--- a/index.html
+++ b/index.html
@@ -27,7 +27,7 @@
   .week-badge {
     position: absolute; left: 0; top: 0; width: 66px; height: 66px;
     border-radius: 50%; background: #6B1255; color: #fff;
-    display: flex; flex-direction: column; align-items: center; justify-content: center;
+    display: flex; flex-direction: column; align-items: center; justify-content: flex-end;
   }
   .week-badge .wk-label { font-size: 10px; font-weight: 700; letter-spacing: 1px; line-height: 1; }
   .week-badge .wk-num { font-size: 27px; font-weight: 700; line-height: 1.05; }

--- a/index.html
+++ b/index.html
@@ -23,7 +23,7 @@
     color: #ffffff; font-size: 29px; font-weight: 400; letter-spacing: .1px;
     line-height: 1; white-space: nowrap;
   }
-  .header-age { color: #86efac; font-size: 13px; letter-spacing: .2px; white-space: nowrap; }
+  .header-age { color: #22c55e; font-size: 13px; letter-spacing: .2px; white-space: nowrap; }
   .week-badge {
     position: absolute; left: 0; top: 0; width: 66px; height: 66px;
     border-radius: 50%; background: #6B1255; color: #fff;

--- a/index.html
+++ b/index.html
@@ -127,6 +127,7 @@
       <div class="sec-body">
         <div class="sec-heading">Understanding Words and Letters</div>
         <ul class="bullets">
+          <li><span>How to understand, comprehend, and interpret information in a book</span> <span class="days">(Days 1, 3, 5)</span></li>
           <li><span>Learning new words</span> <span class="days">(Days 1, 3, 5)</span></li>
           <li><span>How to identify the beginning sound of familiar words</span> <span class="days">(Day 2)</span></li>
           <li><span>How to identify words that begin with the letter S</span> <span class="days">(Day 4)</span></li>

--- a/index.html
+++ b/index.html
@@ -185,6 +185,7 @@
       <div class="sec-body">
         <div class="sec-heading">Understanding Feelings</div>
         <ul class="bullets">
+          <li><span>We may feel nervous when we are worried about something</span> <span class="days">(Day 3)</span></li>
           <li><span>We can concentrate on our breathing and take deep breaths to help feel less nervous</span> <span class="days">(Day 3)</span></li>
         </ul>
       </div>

----------------

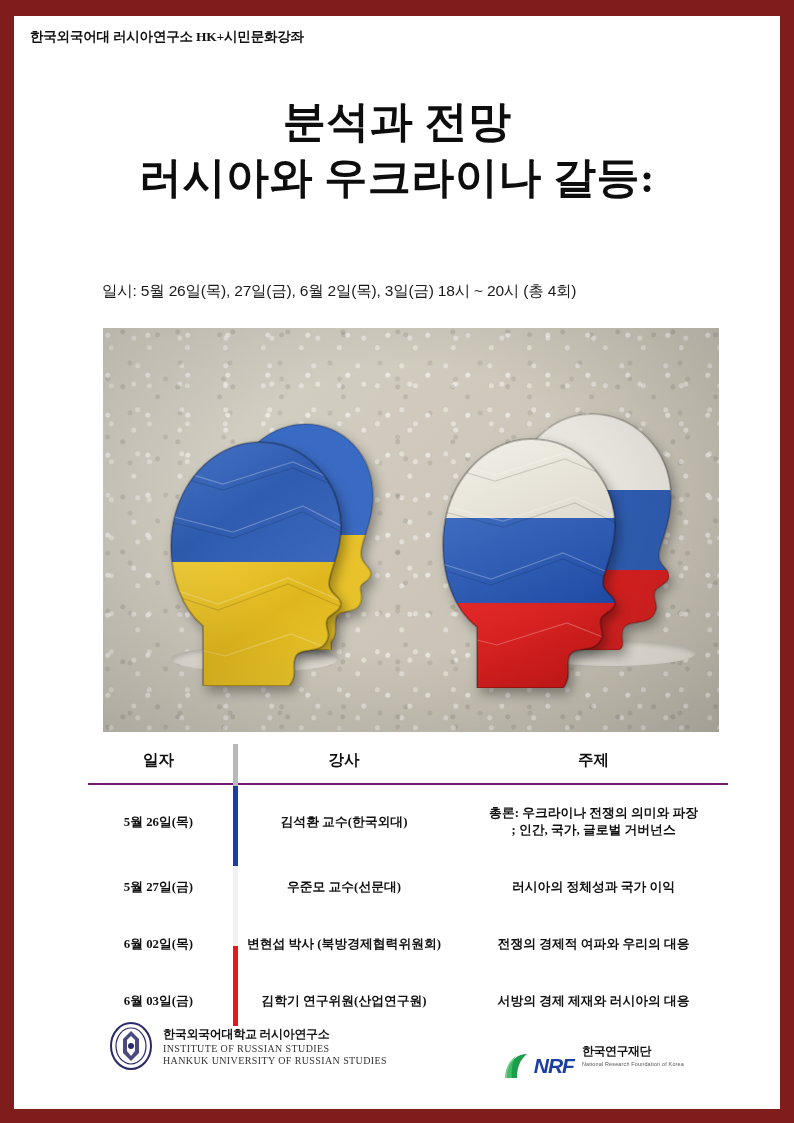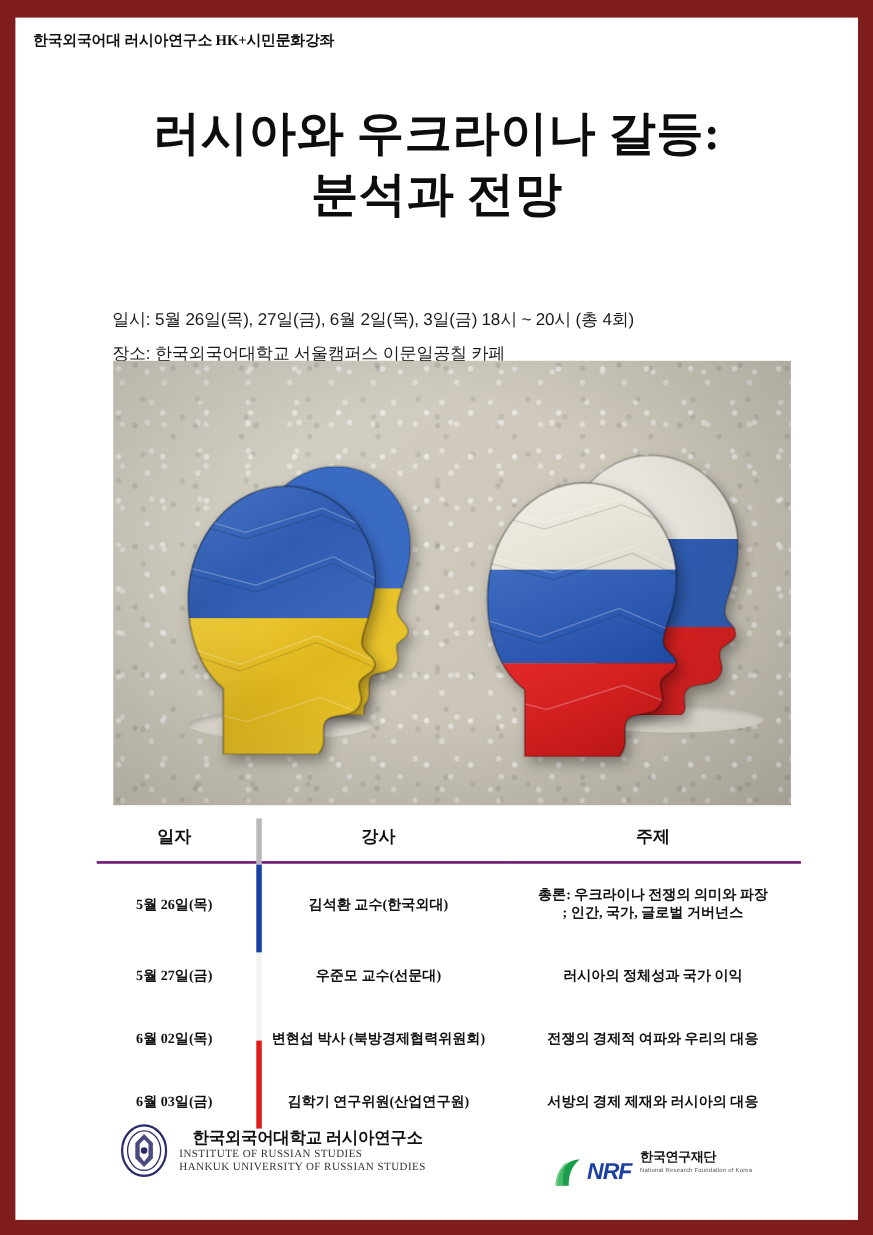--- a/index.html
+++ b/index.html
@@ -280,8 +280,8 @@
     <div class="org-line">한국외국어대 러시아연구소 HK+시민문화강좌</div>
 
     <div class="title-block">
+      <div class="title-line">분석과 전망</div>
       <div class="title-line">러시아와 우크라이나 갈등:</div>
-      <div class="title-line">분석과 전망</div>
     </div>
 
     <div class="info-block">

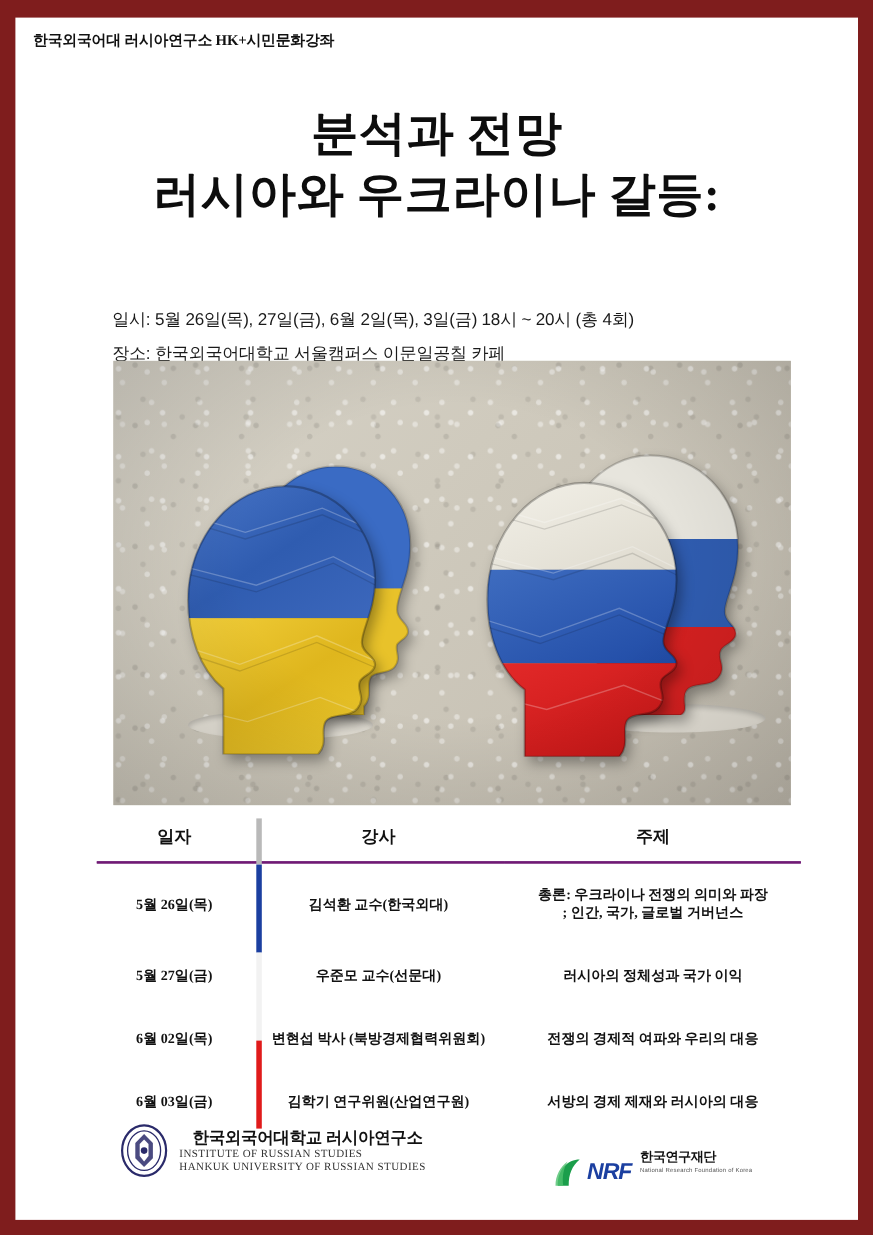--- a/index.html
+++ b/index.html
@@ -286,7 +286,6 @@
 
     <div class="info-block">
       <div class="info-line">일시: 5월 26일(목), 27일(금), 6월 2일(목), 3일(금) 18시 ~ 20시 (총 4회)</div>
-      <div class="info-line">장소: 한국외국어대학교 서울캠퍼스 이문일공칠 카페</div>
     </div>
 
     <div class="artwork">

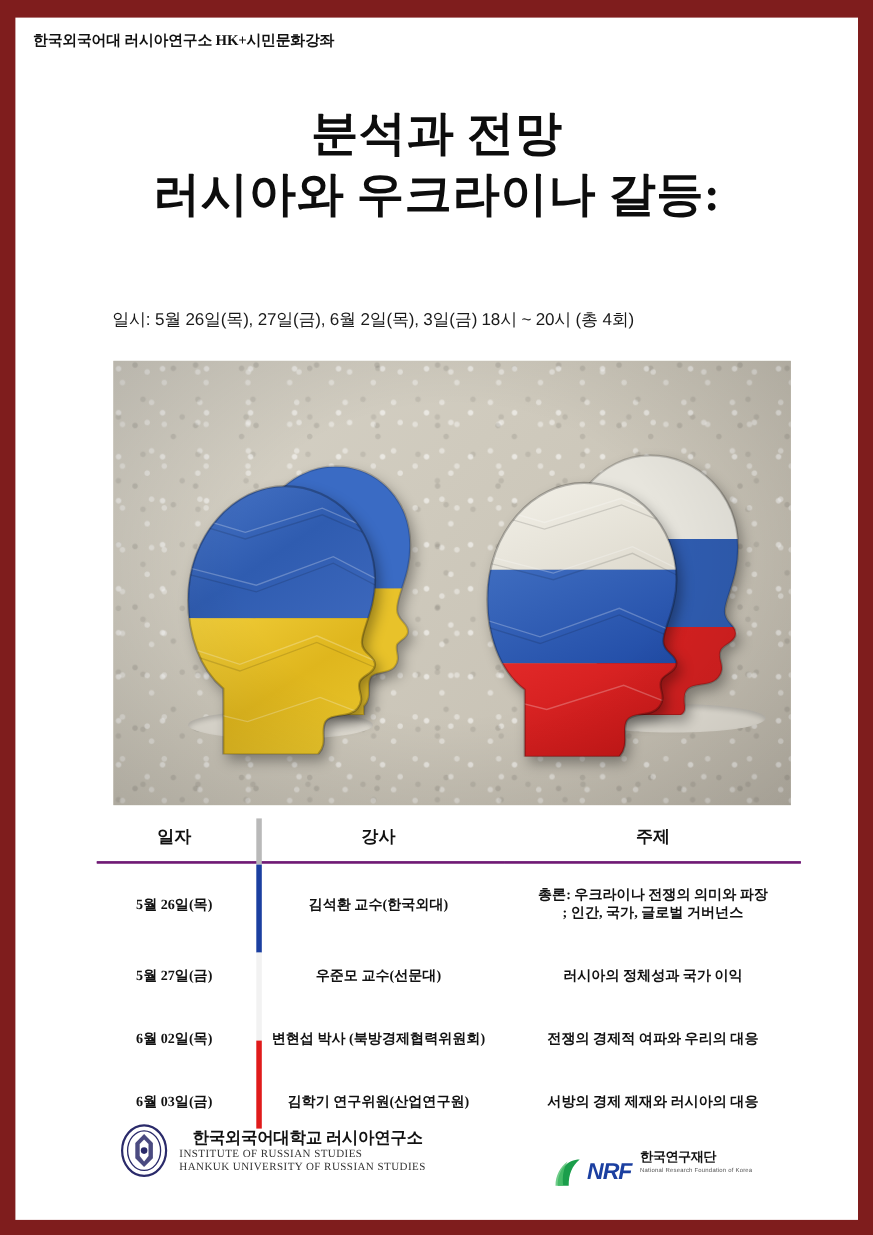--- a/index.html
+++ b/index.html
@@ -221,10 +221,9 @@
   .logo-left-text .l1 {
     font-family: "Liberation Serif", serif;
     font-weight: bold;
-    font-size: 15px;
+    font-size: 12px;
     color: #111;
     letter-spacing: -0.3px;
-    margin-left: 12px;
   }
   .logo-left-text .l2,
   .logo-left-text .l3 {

----------------

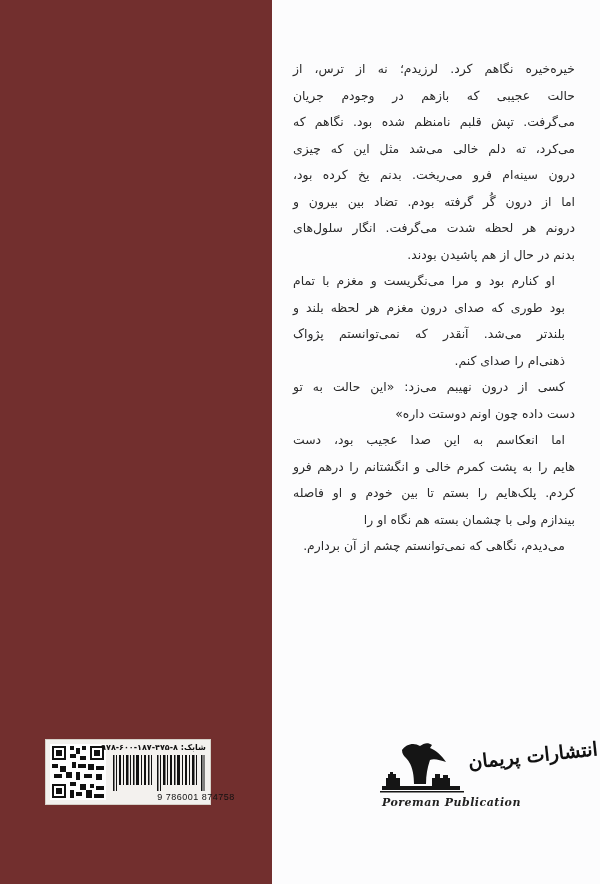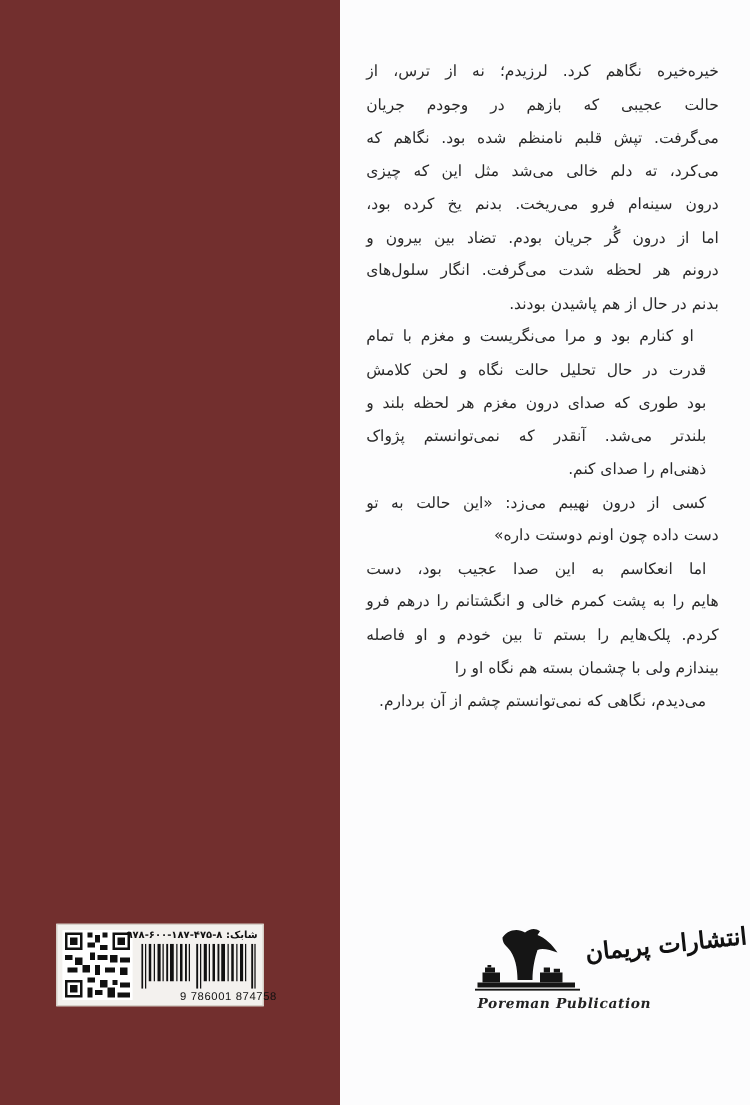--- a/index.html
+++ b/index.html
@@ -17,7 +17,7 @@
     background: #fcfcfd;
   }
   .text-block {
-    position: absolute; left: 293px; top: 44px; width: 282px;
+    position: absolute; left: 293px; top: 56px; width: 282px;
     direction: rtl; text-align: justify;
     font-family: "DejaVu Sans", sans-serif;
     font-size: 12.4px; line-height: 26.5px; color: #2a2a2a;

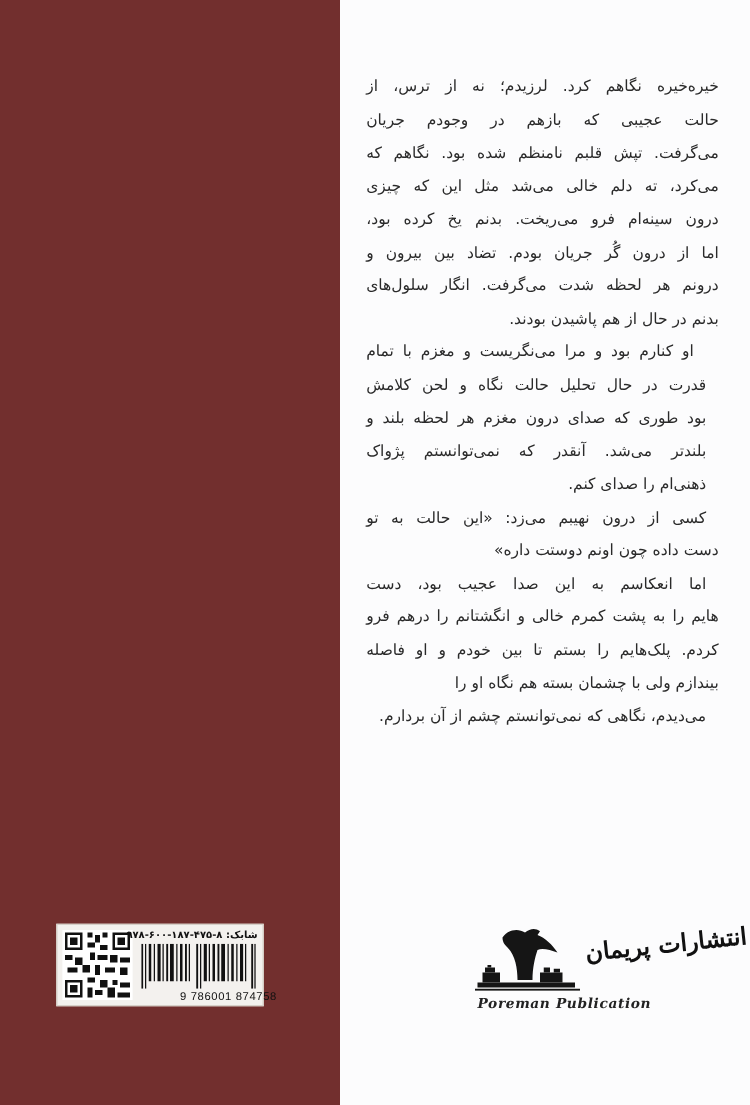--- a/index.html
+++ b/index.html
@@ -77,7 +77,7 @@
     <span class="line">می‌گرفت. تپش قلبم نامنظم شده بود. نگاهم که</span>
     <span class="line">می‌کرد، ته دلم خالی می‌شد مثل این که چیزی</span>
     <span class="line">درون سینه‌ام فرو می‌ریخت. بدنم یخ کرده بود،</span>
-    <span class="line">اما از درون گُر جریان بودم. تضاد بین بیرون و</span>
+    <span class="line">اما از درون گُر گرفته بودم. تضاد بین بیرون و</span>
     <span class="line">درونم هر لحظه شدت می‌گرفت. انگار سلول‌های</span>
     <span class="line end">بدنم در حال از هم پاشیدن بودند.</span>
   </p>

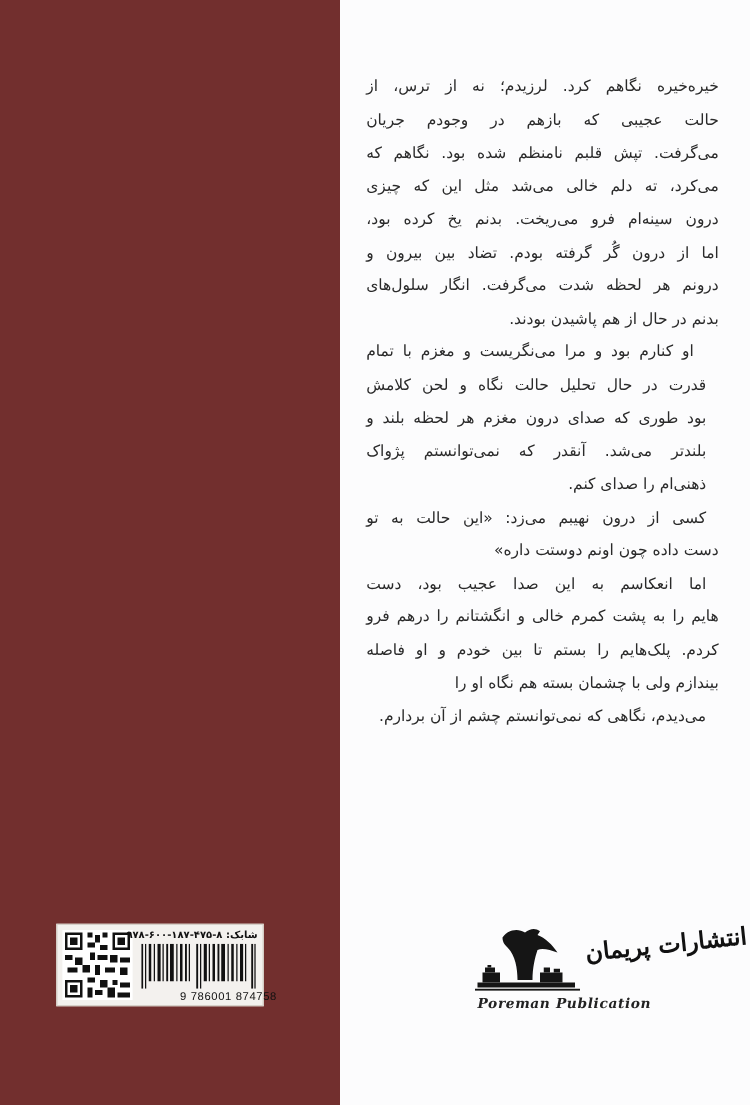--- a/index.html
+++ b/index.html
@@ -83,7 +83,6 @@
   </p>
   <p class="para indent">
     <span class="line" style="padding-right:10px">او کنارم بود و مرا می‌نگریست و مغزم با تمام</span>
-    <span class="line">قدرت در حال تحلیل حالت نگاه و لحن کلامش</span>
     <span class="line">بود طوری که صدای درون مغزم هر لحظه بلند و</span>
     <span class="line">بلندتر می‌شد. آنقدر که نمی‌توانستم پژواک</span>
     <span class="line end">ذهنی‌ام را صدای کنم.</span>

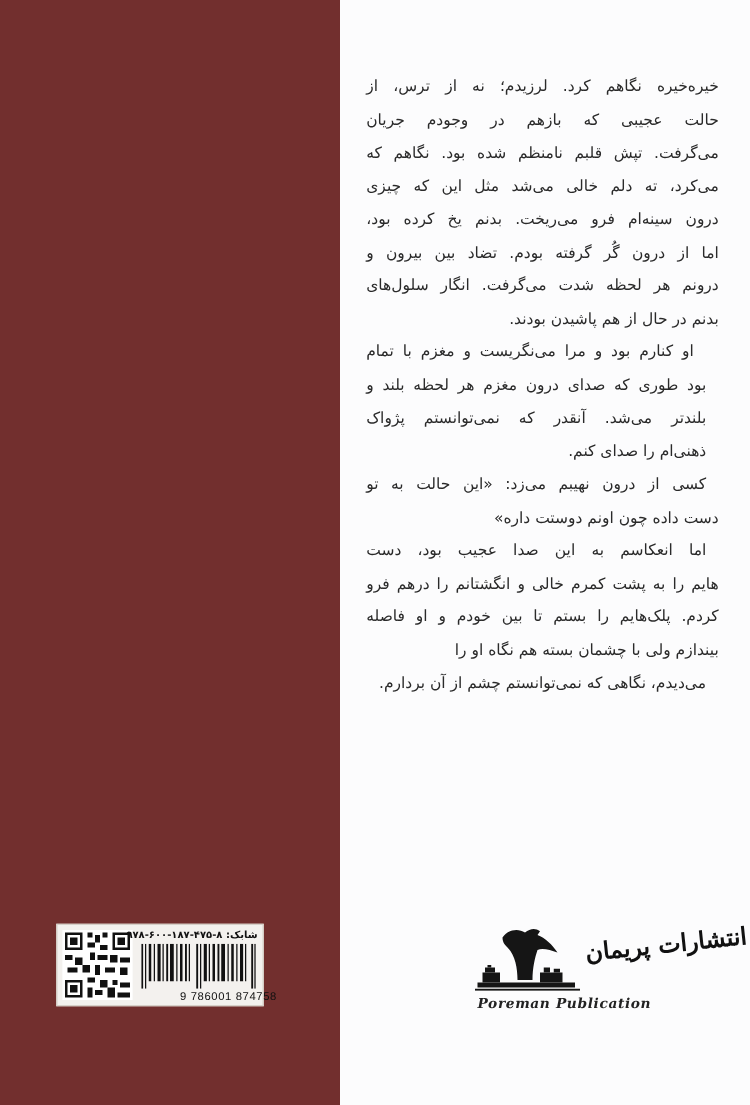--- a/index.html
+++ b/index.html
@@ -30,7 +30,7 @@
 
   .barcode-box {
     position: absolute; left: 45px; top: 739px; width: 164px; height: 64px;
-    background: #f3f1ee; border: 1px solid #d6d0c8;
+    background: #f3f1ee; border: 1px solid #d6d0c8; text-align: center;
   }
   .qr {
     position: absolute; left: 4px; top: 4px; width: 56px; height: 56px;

----------------

### Assigned task
Show me each line of the listing above with "content" in it.

### Output
-    display: flex; flex-direction: column; align-items: center; justify-content: center;
+    display: flex; flex-direction: column; align-items: center; justify-content: flex-end;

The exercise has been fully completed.